For me, my wife and our daughter, it’s like living anywhere else — except that we have arrow slits for windows, our walls are 50ft high and we are locked in at night.
When I first arrived at the Tower, I knew almost nothing about birds and my only contact with the ravens was when our large grey Persian cat, Tigger, sat on top of their cages, dangling a paw through the bars and teasing them.
This earned me a telling-off by the then Ravenmaster, Derrick Coyle, a former Regimental Sergeant Major.
‘Get that damned cat off the cages or the birds will have it for dinner!’ he’d yell.
Surely, I thought, it should be the other way around? But years later, I’ve realised just how right Derrick was. More than once I’ve seen a raven chasing a resident’s cat or dog around Tower Green.
Beneath his harsh military exterior, Derrick was the kindest of men and one evening he told me that he thought the ravens might like me.
I followed him to their quarters — where he told me to get inside a cage with two of the biggest birds I had ever seen, two-and-a-half times the size of your average crow.
‘Don’t look them directly in the eye,’ Derrick said. ‘And don’t get too close. They find it threatening.’
They find it threatening? I knew from the other Yeoman Warders that the ravens are powerful and unpredictable creatures with a savage peck, and I had no intention of getting too near. But suddenly one of the birds came and perched right next to me.

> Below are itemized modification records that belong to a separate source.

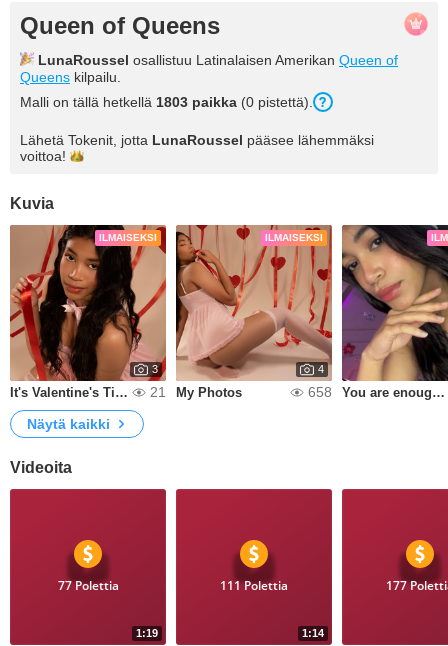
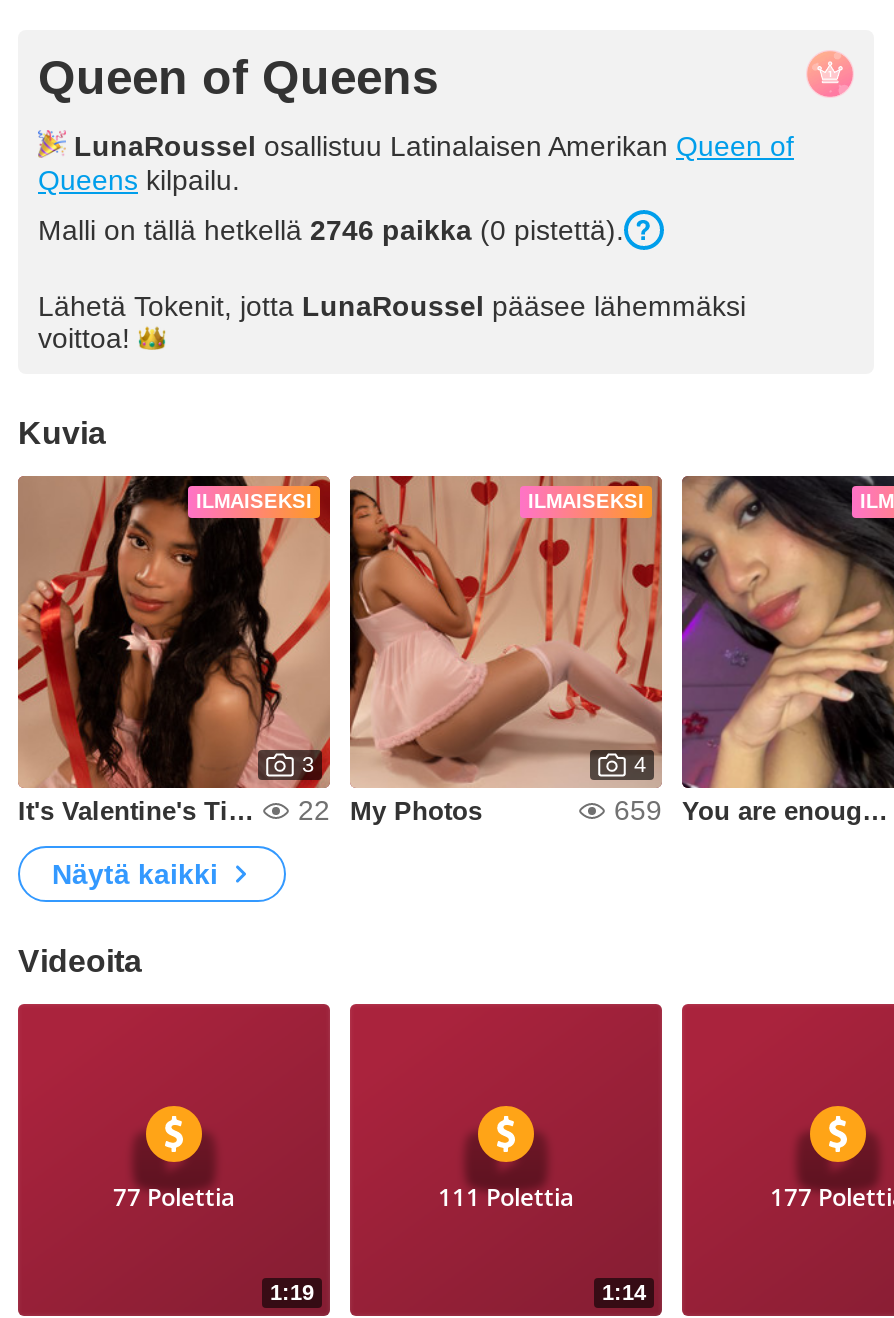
- Malli on tällä hetkellä 1803 paikka (0 pistettä).
+ Malli on tällä hetkellä 2746 paikka (0 pistettä).

- 21
+ 22

- 658
+ 659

I could feel its breath on my face and wondered if I should move slowly away, but to my surprise the raven simply cocked its head from side to side, then dipped its head as if in a bow, thrust out its wings and made a cronking sound.
‘You’ll do,’ said Derrick, hauling me out of the cage. ‘Meet me tomorrow at 05.30 hours.’
And that was that. I’d passed the interview and was taken under Derrick’s wing as an assistant Ravenmaster.
In the coming years I noticed how he and his successor, Ravenmaster ‘Rocky’ Stones, talked about the birds all the time, as if nothing else mattered. For a long time I thought this was weird but now I’m Ravenmaster, I understand. The ravens are my life.
Mentions of the ravens at the Tower go back a long way. One account describes how ravens were seen gazing on the scene when Queen Anne Boleyn was executed in 1536.
Back then, ravens were ubiquitous but by the 19th century they had become regarded as pests and were hunted almost to extinction.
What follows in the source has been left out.